An incubator is a device used to grow and maintain microbiological cultures or cell cultures. The incubator maintains optimal temperature, humidity and other conditions such as the CO_{2} and oxygen content of the atmosphere inside. Incubators are essential for much experimental work in cell biology, microbiology and molecular biology and are used to culture both bacterial and eukaryotic cells.

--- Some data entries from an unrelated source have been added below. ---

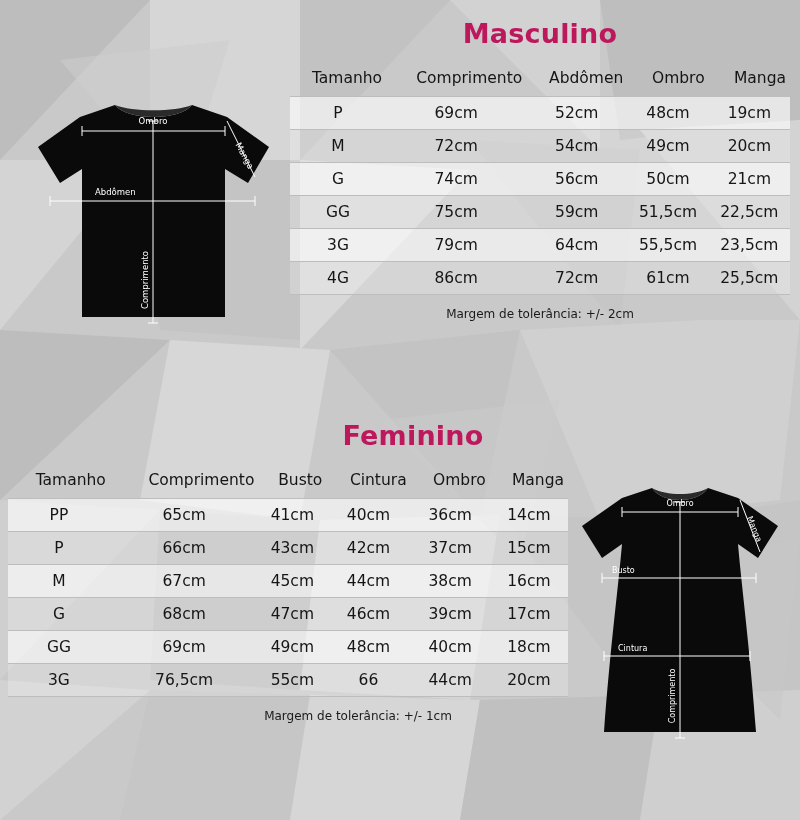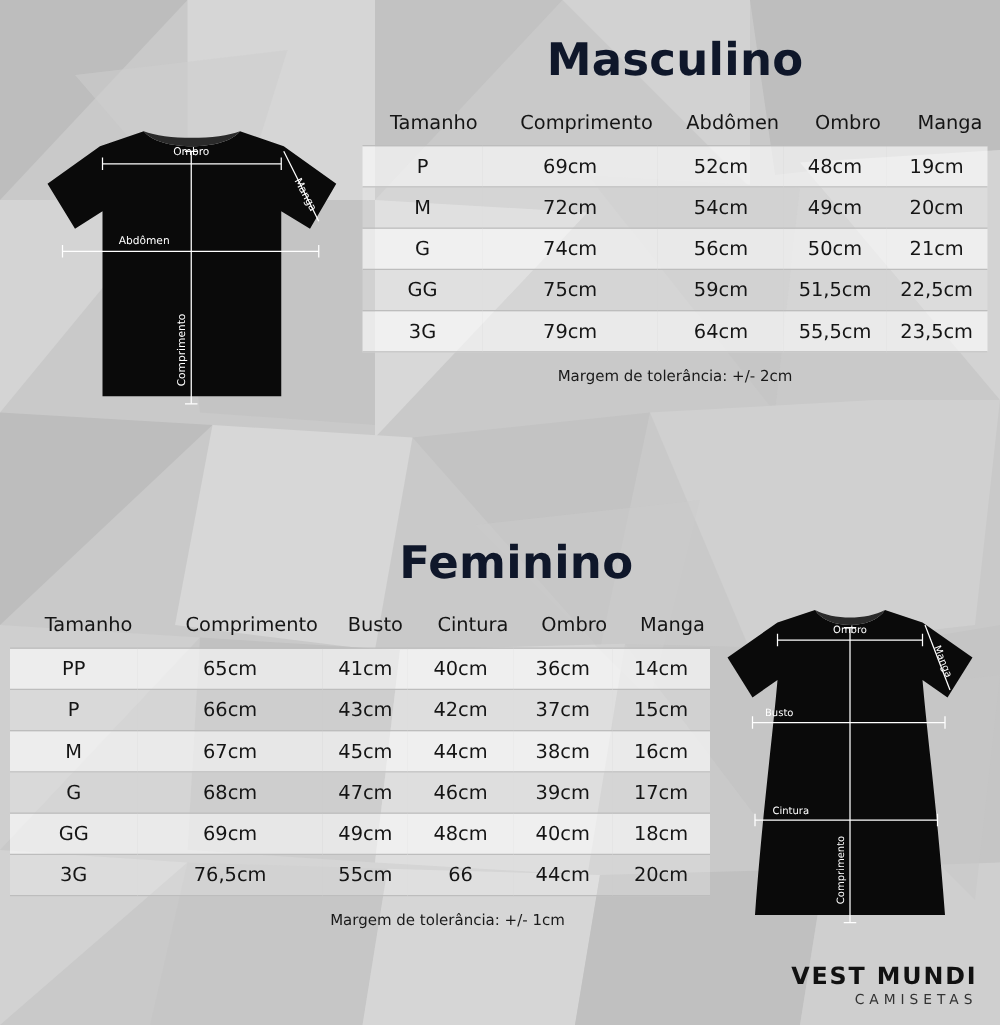"Masculino" .title { color: #0f172a -> #be185d; font-size: 36px -> 27px; margin: 18px 0 14px 0 -> 8px 0 14px 0 }
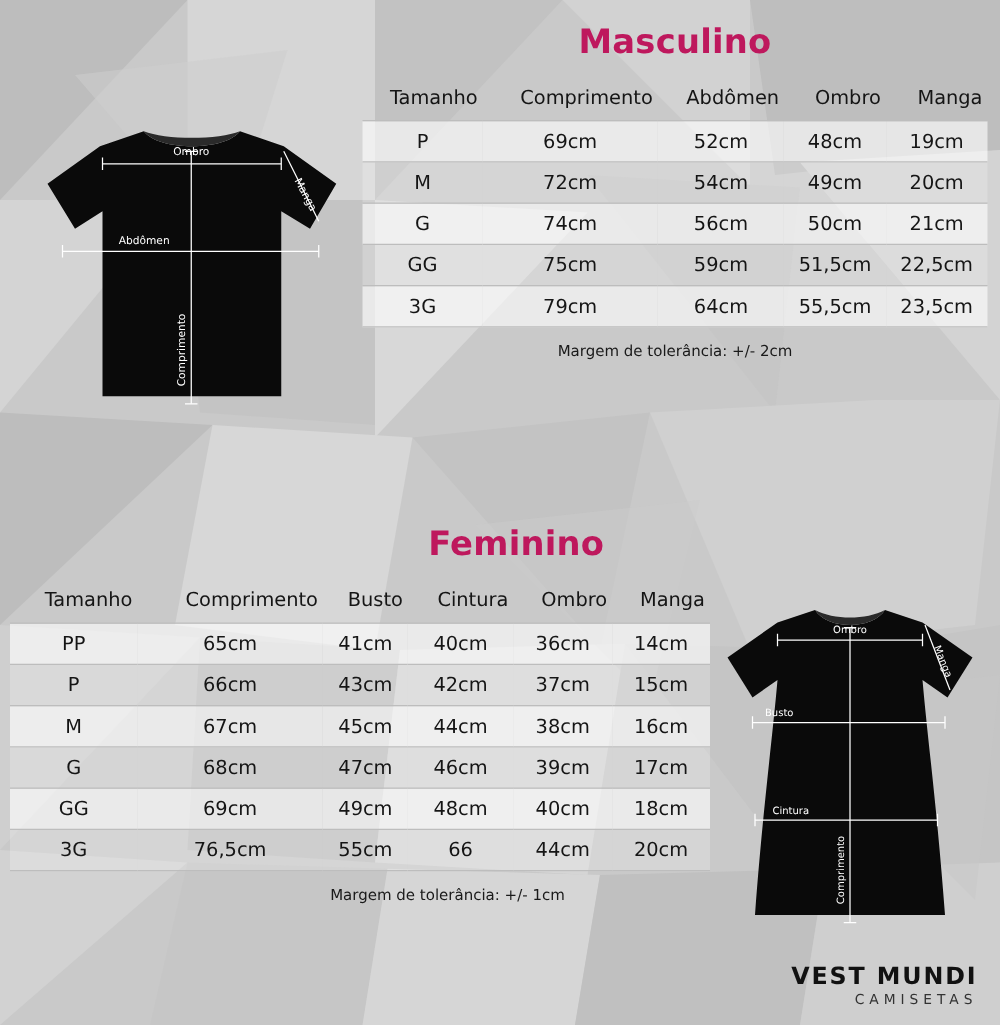"4G" tr { html: none -> <tr> <td>4G</td> <td>86cm</td> <td>72cm</td> <td>61cm</td> <td>25,5cm</td> </tr> }
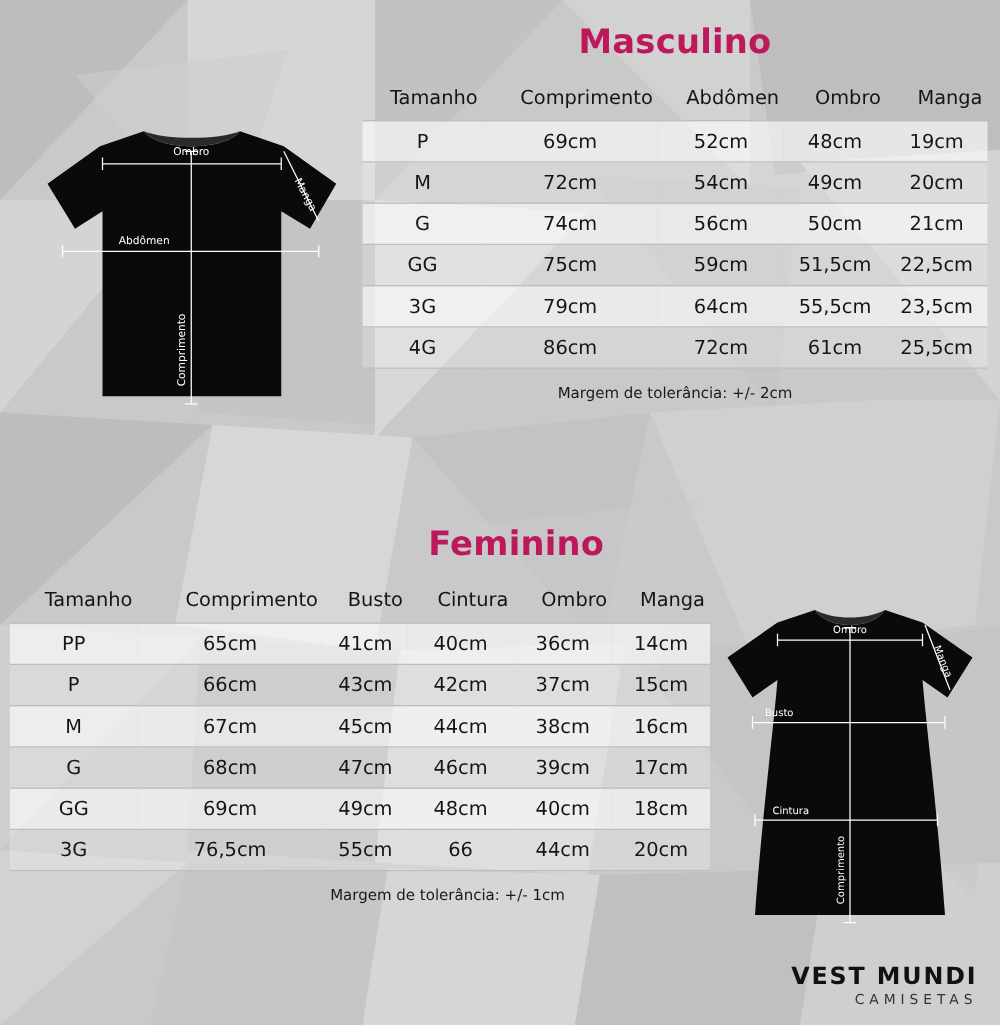"VEST MUNDI" div { html: <div> <div>VEST MUNDI</div> <div>CAMISETAS</div> </div> -> none }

An incubator is made up of a chamber with a regulated temperature. Some incubators also regulate humidity, gas composition, or ventilation within that chamber.

The simplest incubators are insulated boxes with an adjustable heater, typically going up to 60 to 65 C, though some can go slightly higher (generally to no more than 100 °C). The most commonly used temperature both for bacteria such as the frequently used E. coli as well as for mammalian cells is approximately 37 °C (99 °F), as these organisms grow well under such conditions. For other organisms used in biological experiments, such as the budding yeast Saccharomyces cerevisiae, a growth temperature of 30 °C is optimal.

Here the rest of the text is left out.